The implications of these findings are far-reaching. They strongly suggest that glioblastoma should be viewed as a systemic disease with significant impact beyond the brain parenchyma. This necessitates a paradigm shift in treatment strategies, moving away from solely localized interventions to approaches that address the tumor’s interaction with the skull and the broader immune system. Future research will likely focus on developing therapies that can restore the normal immune balance within the skull marrow, potentially by modulating neutrophil and monocyte production while simultaneously boosting T and B cell populations. Furthermore, understanding the interplay between glioblastoma and bone health, particularly in the context of osteoporosis treatments, will be crucial for optimizing patient care.
The collaborative nature of this research, involving institutions across the globe including Osaka University in Japan, Karolinska Hospital in Sweden, Duke University Medical Center in North Carolina, the University of California, San Francisco, and the German Rheumatism Research Center, highlights the international effort to combat this devastating disease.

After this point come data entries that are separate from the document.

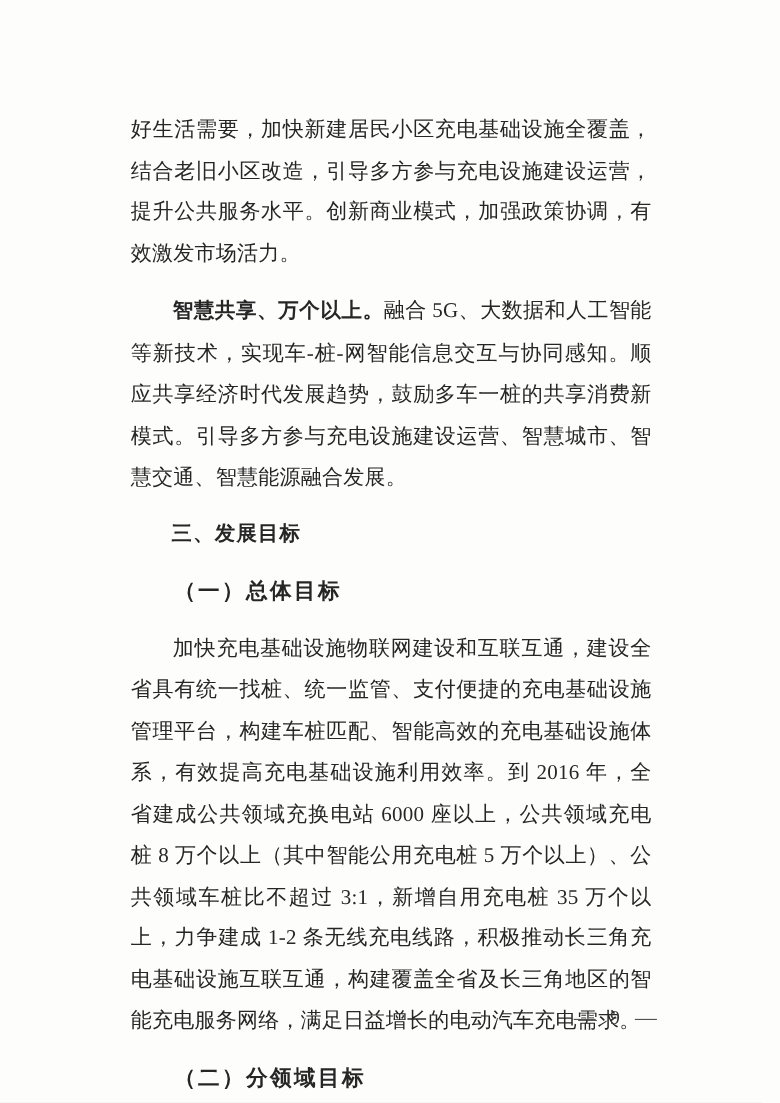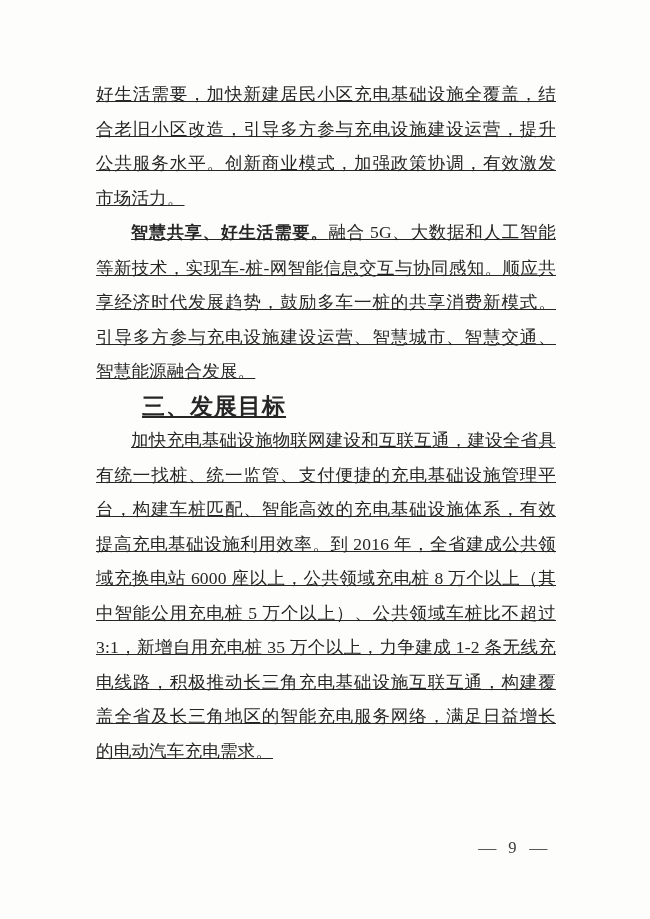--- a/index.html
+++ b/index.html
@@ -28,9 +28,8 @@
     letter-spacing: 0.2px;
   }
   .content p {
-    margin: 0;
+    margin: 13px;
     padding: 0;
-    text-decoration: underline;
   }
   .para {
     text-indent: 2em;

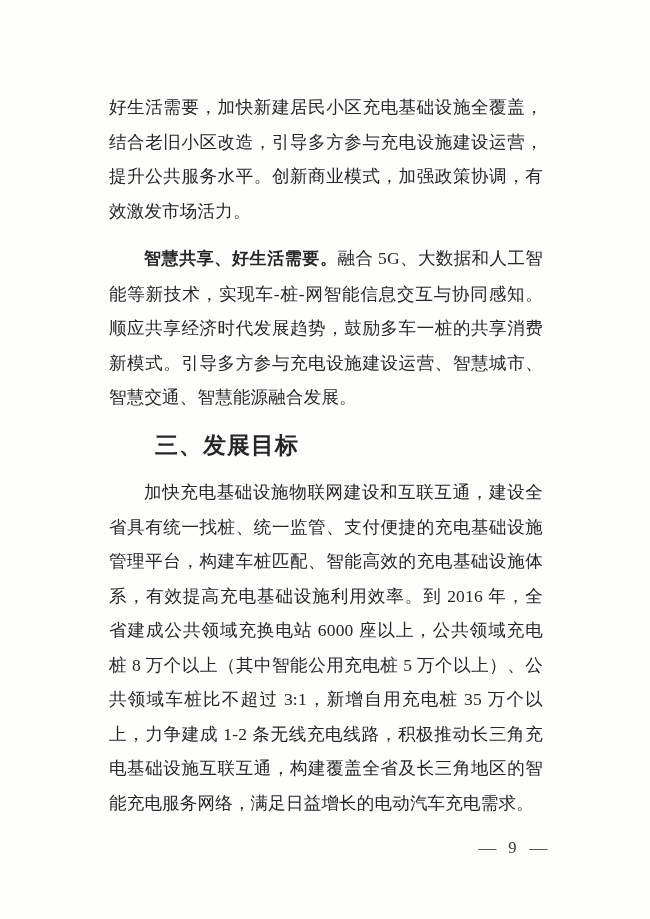--- a/index.html
+++ b/index.html
@@ -80,7 +80,7 @@
 
     <p class="para-continued">好生活需要，加快新建居民小区充电基础设施全覆盖，结合老旧小区改造，引导多方参与充电设施建设运营，提升公共服务水平。创新商业模式，加强政策协调，有效激发市场活力。</p>
 
-    <p class="para"><span class="lead-bold">智慧共享、好生活需要。</span><span>融合 5G、大数据和人工智能等新技术，实现车-桩-网智能信息交互与协同感知。顺应共享经济时代发展趋势，鼓励多车一桩的共享消费新模式。引导多方参与充电设施建设运营、智慧城市、智慧交通、智慧能源融合发展。</span></p>
+    <p class="para"><span class="lead-bold">智慧共享、万个以上。</span><span>融合 5G、大数据和人工智能等新技术，实现车-桩-网智能信息交互与协同感知。顺应共享经济时代发展趋势，鼓励多车一桩的共享消费新模式。引导多方参与充电设施建设运营、智慧城市、智慧交通、智慧能源融合发展。</span></p>
 
     <p class="section-heading">三、发展目标</p>
 

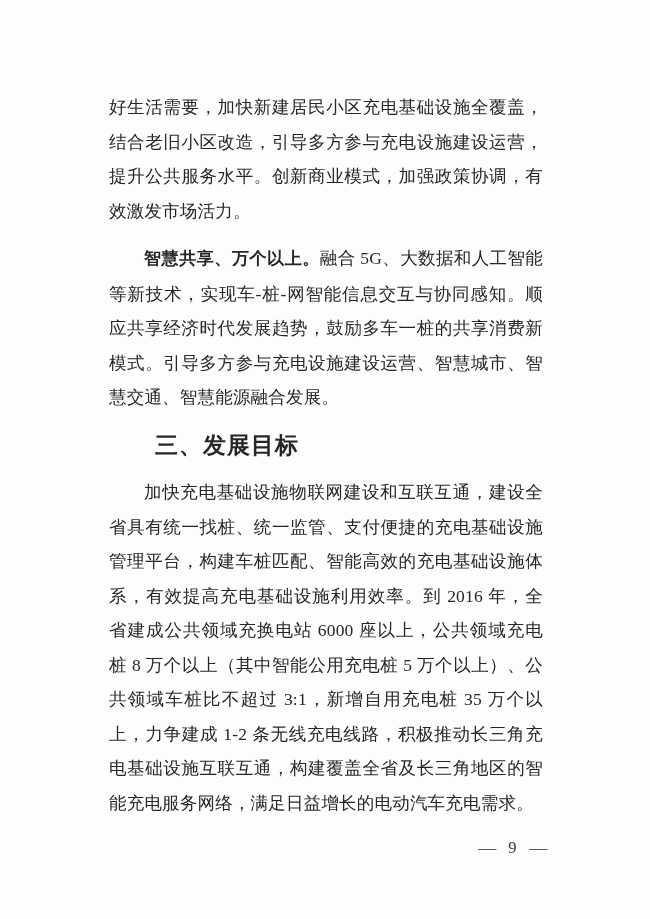--- a/index.html
+++ b/index.html
@@ -47,7 +47,7 @@
     text-indent: 2em;
     font-weight: bold;
     font-family: "Liberation Sans", "DejaVu Sans", sans-serif;
-    font-size: 23px;
+    font-size: 17px;
     letter-spacing: 1px;
   }
   .subsection-heading {

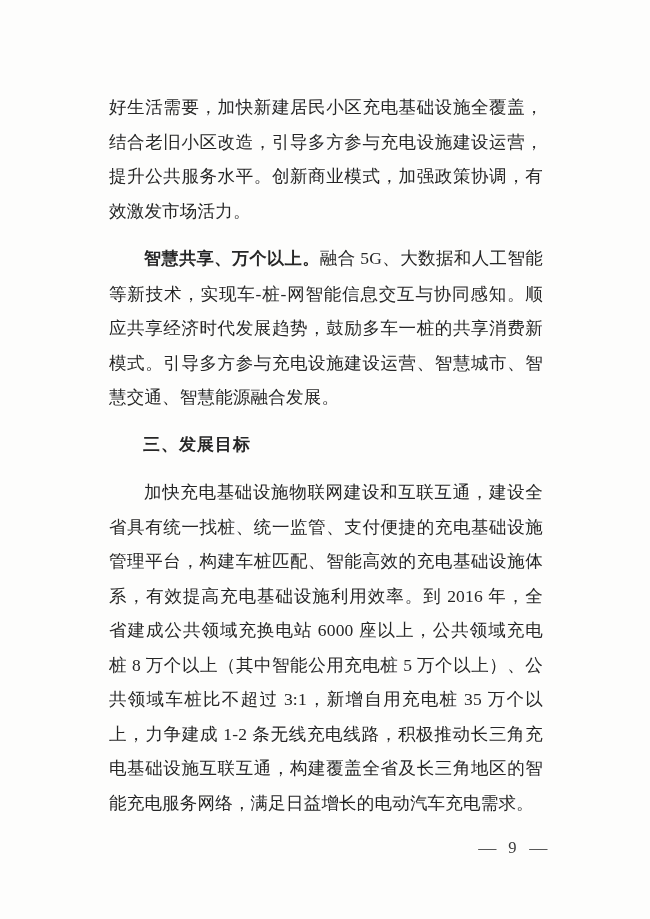--- a/index.html
+++ b/index.html
@@ -84,6 +84,7 @@
 
     <p class="section-heading">三、发展目标</p>
 
+    <p class="subsection-heading">（一）总体目标</p>
 
     <p class="para">加快充电基础设施物联网建设和互联互通，建设全省具有统一找桩、统一监管、支付便捷的充电基础设施管理平台，构建车桩匹配、智能高效的充电基础设施体系，有效提高充电基础设施利用效率。到 2016 年，全省建成公共领域充换电站 6000 座以上，公共领域充电桩 8 万个以上（其中智能公用充电桩 5 万个以上）、公共领域车桩比不超过 3:1，新增自用充电桩 35 万个以上，力争建成 1-2 条无线充电线路，积极推动长三角充电基础设施互联互通，构建覆盖全省及长三角地区的智能充电服务网络，满足日益增长的电动汽车充电需求。</p>
 

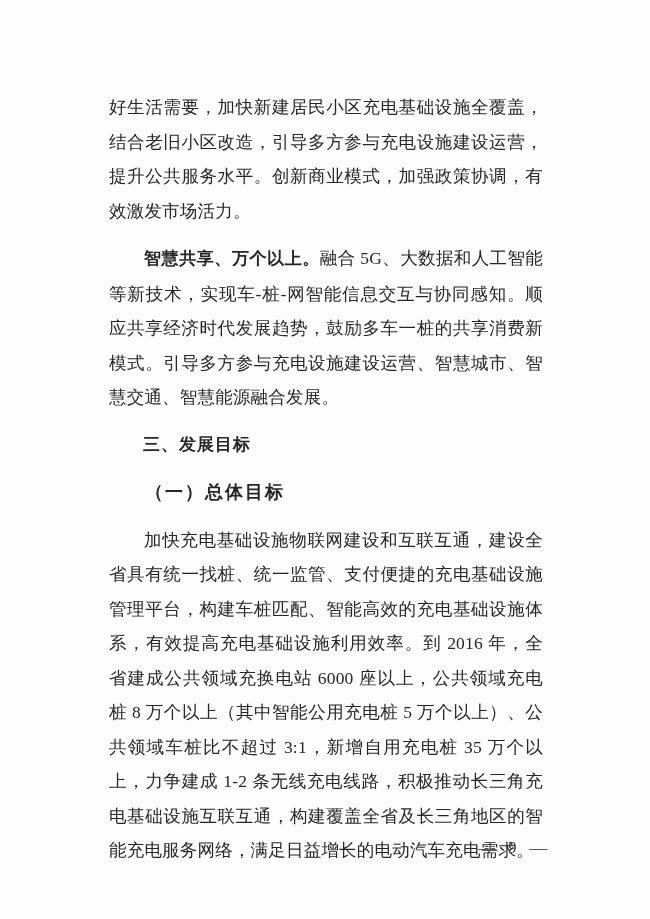--- a/index.html
+++ b/index.html
@@ -88,6 +88,7 @@
 
     <p class="para">加快充电基础设施物联网建设和互联互通，建设全省具有统一找桩、统一监管、支付便捷的充电基础设施管理平台，构建车桩匹配、智能高效的充电基础设施体系，有效提高充电基础设施利用效率。到 2016 年，全省建成公共领域充换电站 6000 座以上，公共领域充电桩 8 万个以上（其中智能公用充电桩 5 万个以上）、公共领域车桩比不超过 3:1，新增自用充电桩 35 万个以上，力争建成 1-2 条无线充电线路，积极推动长三角充电基础设施互联互通，构建覆盖全省及长三角地区的智能充电服务网络，满足日益增长的电动汽车充电需求。</p>
 
+    <p class="subsection-heading">（二）分领域目标</p>
 
   </div>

The comprehensive list of authors, including Abhishek Dubey, Biljana Stangeland, Imane Abbas, David Fooksman, Ph.D., Wade R. Koba, B.S., Jinghang Zhang, M.D., Benjamin T. Himes, Ph.D., Derek Huffman, Ph.D., Zhiping Wu, Rachel Welch, David Reynolds, B.S., Kostantin Dobrenis, Ph.D., Qinge Ye, Kevin Fisher, and Emad Eskandar, M.D. from MECCC and Einstein, along with international collaborators Erika Yamashita, Yutaka Uchida and Masaru Ishii, Robert A. Harris, Gregory M Palmer, Olivia R. Lu and Winson S. Ho, and Alexander F. Fiedler, underscores the significant scientific endeavor behind this groundbreaking publication.

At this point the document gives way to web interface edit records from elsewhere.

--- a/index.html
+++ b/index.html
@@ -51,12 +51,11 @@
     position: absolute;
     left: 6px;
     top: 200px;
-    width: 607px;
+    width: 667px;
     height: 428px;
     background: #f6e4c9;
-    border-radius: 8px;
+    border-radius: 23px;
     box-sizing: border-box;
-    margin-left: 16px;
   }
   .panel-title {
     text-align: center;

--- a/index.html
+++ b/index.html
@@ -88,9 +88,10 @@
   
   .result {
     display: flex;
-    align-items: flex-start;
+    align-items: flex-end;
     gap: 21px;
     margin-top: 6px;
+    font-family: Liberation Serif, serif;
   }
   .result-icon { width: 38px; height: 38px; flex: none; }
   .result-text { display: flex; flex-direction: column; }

This research not only illuminates the intricate mechanisms by which glioblastoma operates but also opens new avenues for therapeutic intervention, offering a glimmer of hope for patients facing this formidable diagnosis. The journey from understanding the fundamental biology of the disease to developing effective treatments is often long and arduous, but discoveries like these represent critical steps forward.